_Required action_
Each entry below must be written out exactly, with pictures left out.

** Task data follows **

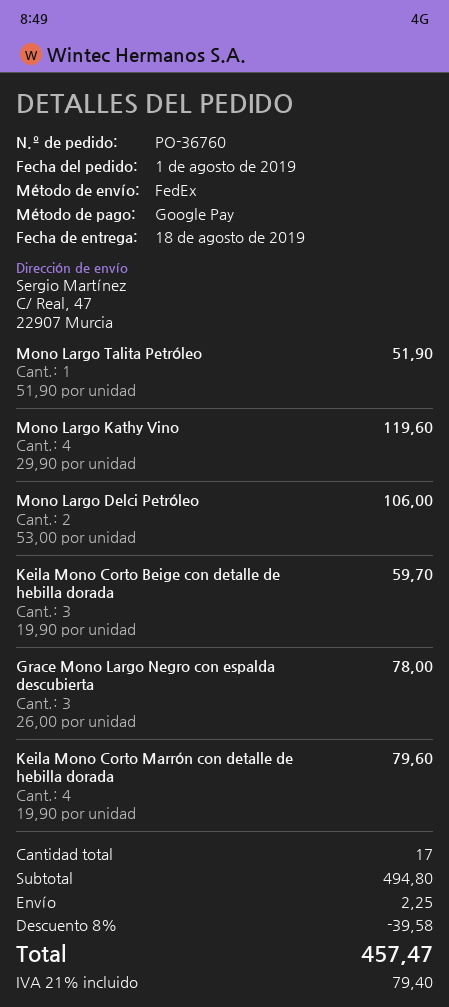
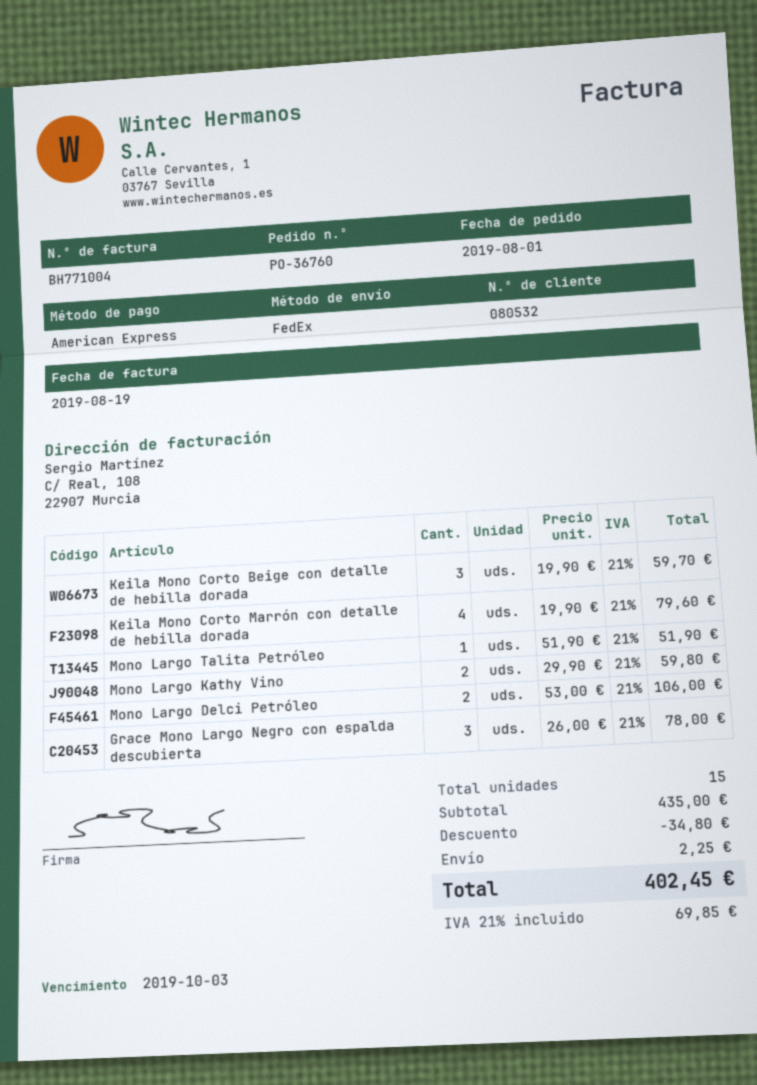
payment method: Google Pay -> American Express
Mono Largo Kathy Vino: 4 x 29.90 = 119.60 -> 2 x 29.90 = 59.80
total quantity: 17 -> 15
subtotal: 494.80 -> 435.00
discount: 39.58 -> 34.80
tax: 21% = 79.40 -> 21% = 69.85
total: 457.47 -> 402.45

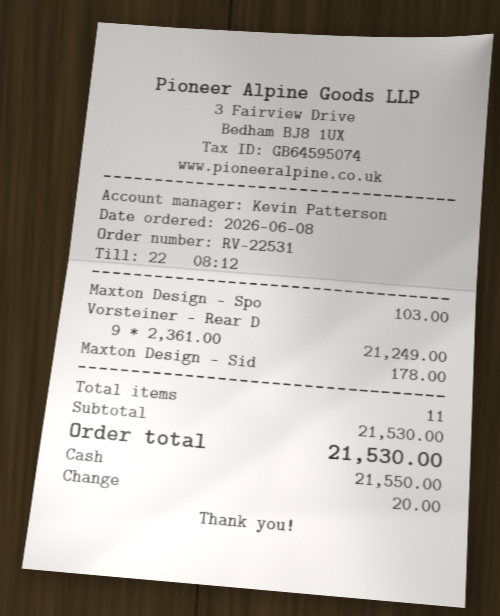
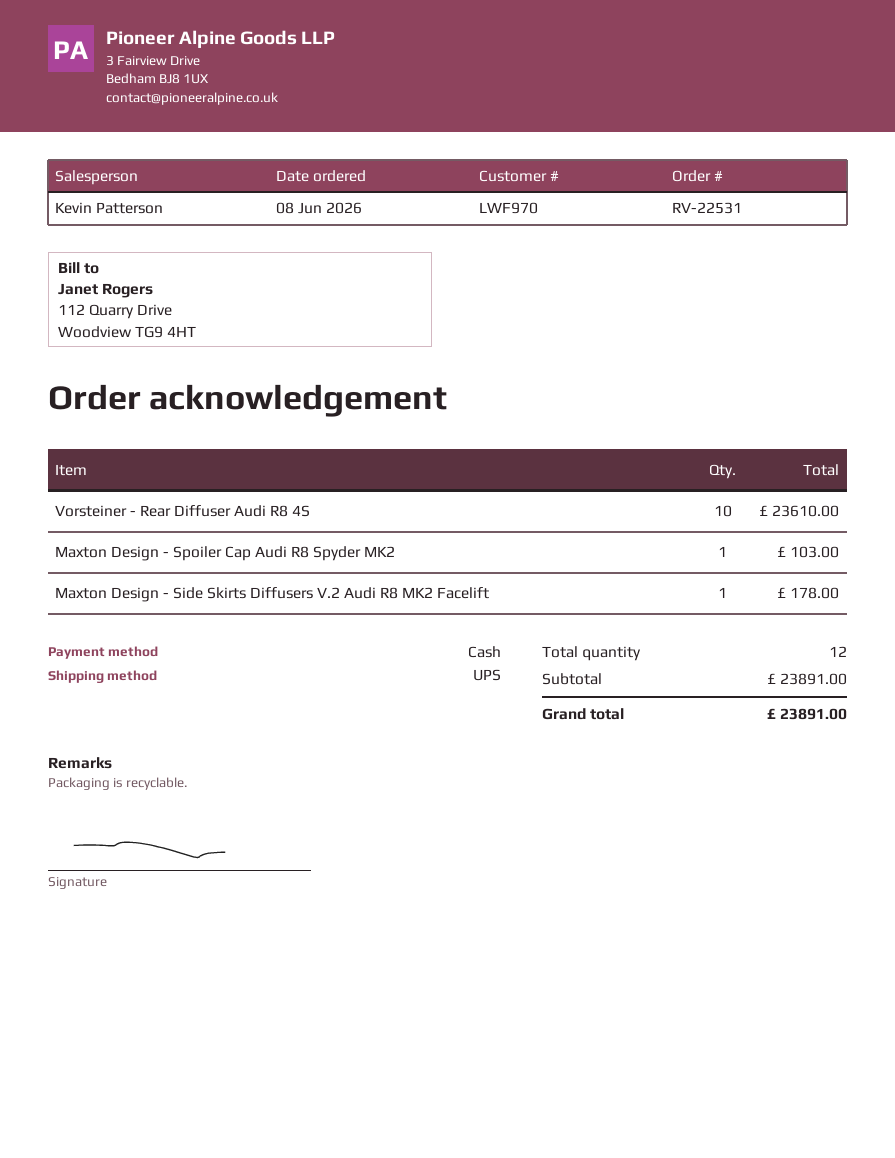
Vorsteiner - Rear D: 9 for 21249.00 -> 10 for 23610.00
total quantity: 11 -> 12
subtotal: 21530.00 -> 23891.00
total: 21530.00 -> 23891.00

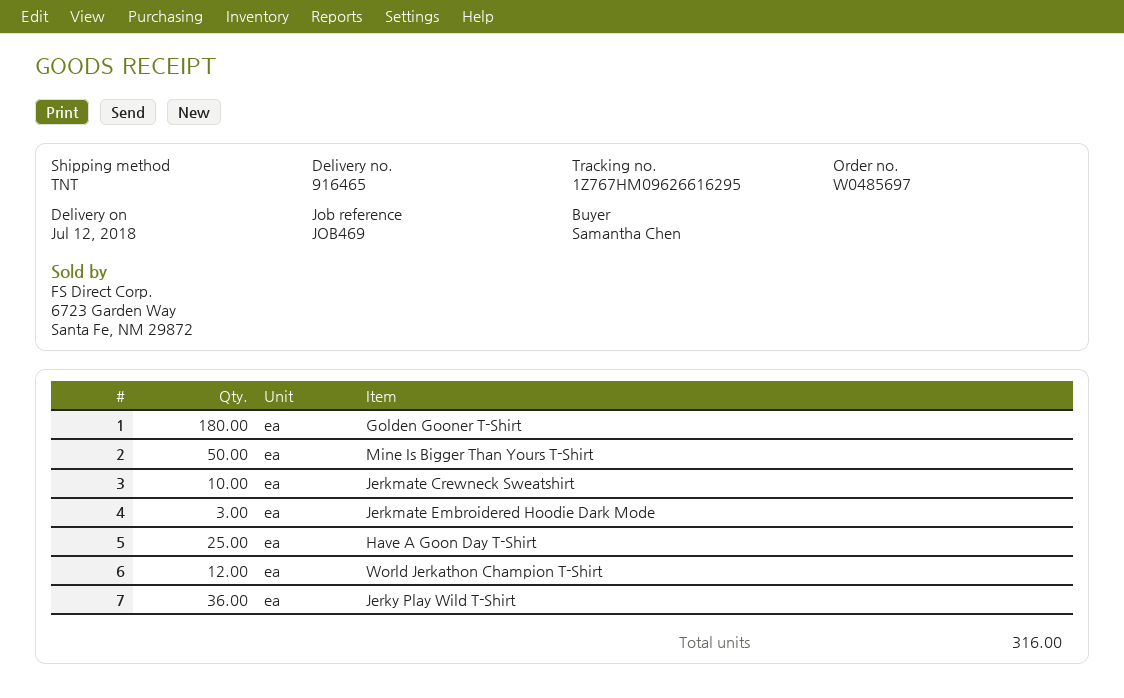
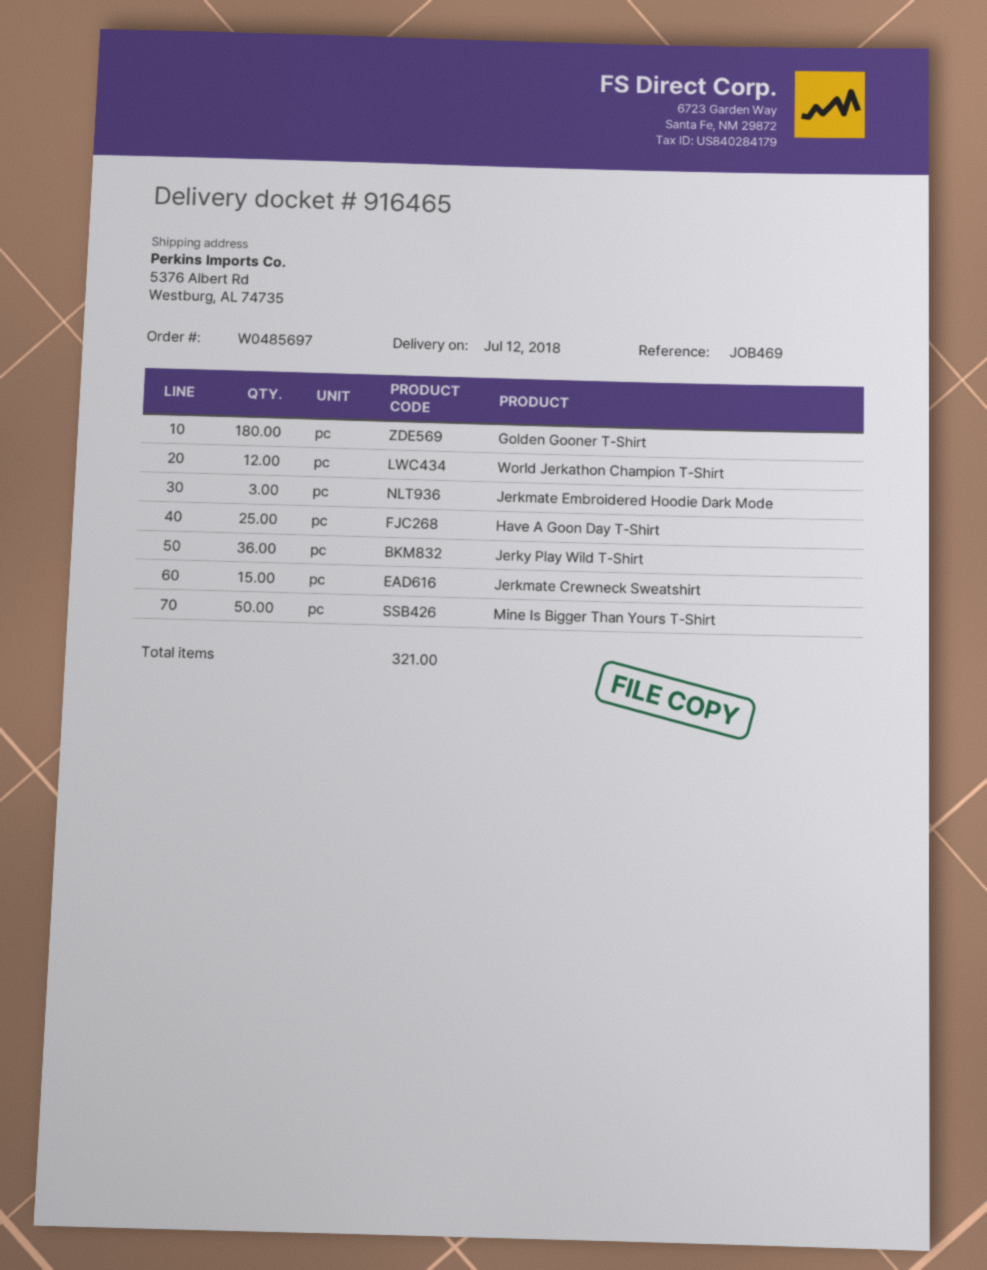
Jerkmate Crewneck Sweatshirt: 10 -> 15
total quantity: 316 -> 321

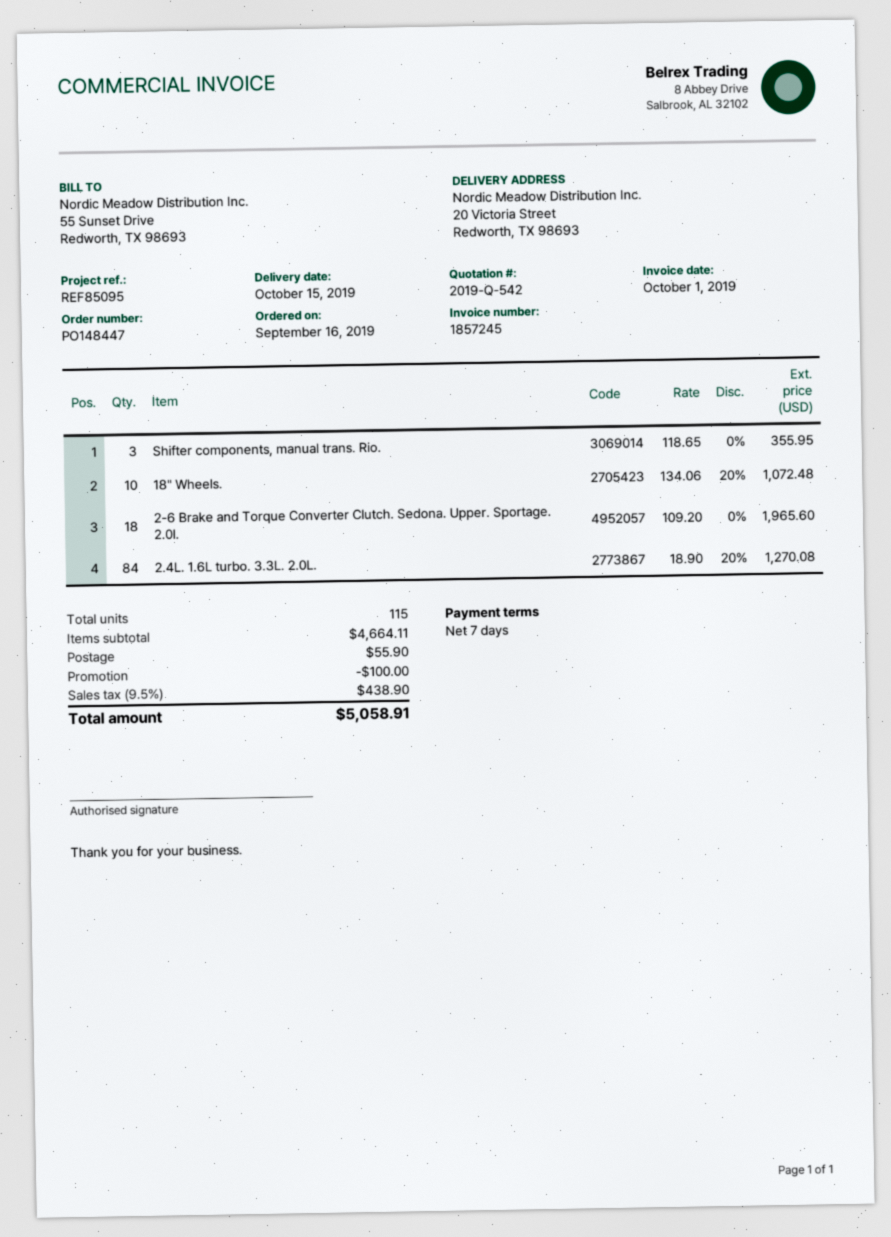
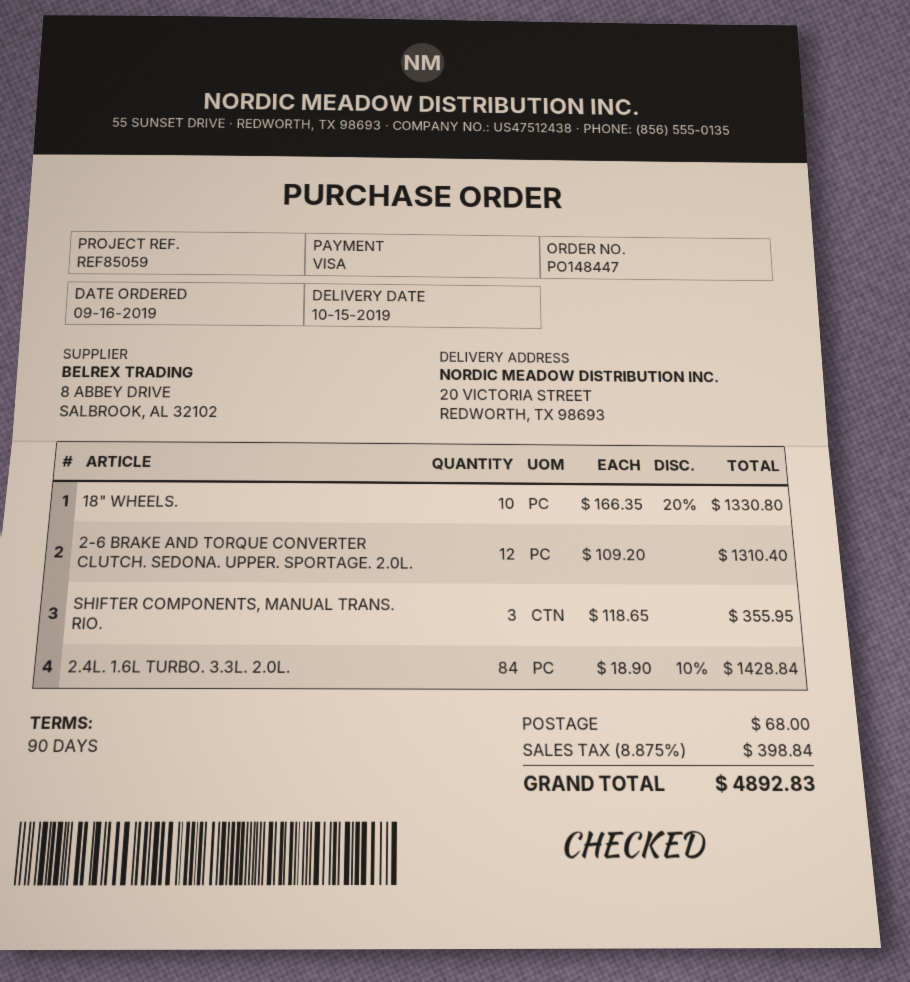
payment terms: 7 days -> 90 days
reference: REF85095 -> REF85059
18" Wheels.: 10 x 134.06 - 20% = 1072.48 -> 10 x 166.35 - 20% = 1330.80
2-6 Brake and Torque Converter Clutch. Sedona. Upper. Sportage. 2.0l.: 18 x 109.20 = 1965.60 -> 12 x 109.20 = 1310.40
2.4L. 1.6L turbo. 3.3L. 2.0L.: 84 x 18.90 - 20% = 1270.08 -> 84 x 18.90 - 10% = 1428.84
discount: 100.00 -> none
shipping: 55.90 -> 68.00
tax: 9.5% = 438.90 -> 8.875% = 398.84
total: 5058.91 -> 4892.83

** End of Task data **

_Exercise response_
payment method: Google Pay -> American Express
Mono Largo Kathy Vino: 4 x 29.90 = 119.60 -> 2 x 29.90 = 59.80
total quantity: 17 -> 15
subtotal: 494.80 -> 435.00
discount: 39.58 -> 34.80
tax: 21% = 79.40 -> 21% = 69.85
total: 457.47 -> 402.45

Vorsteiner - Rear D: 9 for 21249.00 -> 10 for 23610.00
total quantity: 11 -> 12
subtotal: 21530.00 -> 23891.00
total: 21530.00 -> 23891.00

Jerkmate Crewneck Sweatshirt: 10 -> 15
total quantity: 316 -> 321

payment terms: 7 days -> 90 days
reference: REF85095 -> REF85059
18" Wheels.: 10 x 134.06 - 20% = 1072.48 -> 10 x 166.35 - 20% = 1330.80
2-6 Brake and Torque Converter Clutch. Sedona. Upper. Sportage. 2.0l.: 18 x 109.20 = 1965.60 -> 12 x 109.20 = 1310.40
2.4L. 1.6L turbo. 3.3L. 2.0L.: 84 x 18.90 - 20% = 1270.08 -> 84 x 18.90 - 10% = 1428.84
discount: 100.00 -> none
shipping: 55.90 -> 68.00
tax: 9.5% = 438.90 -> 8.875% = 398.84
total: 5058.91 -> 4892.83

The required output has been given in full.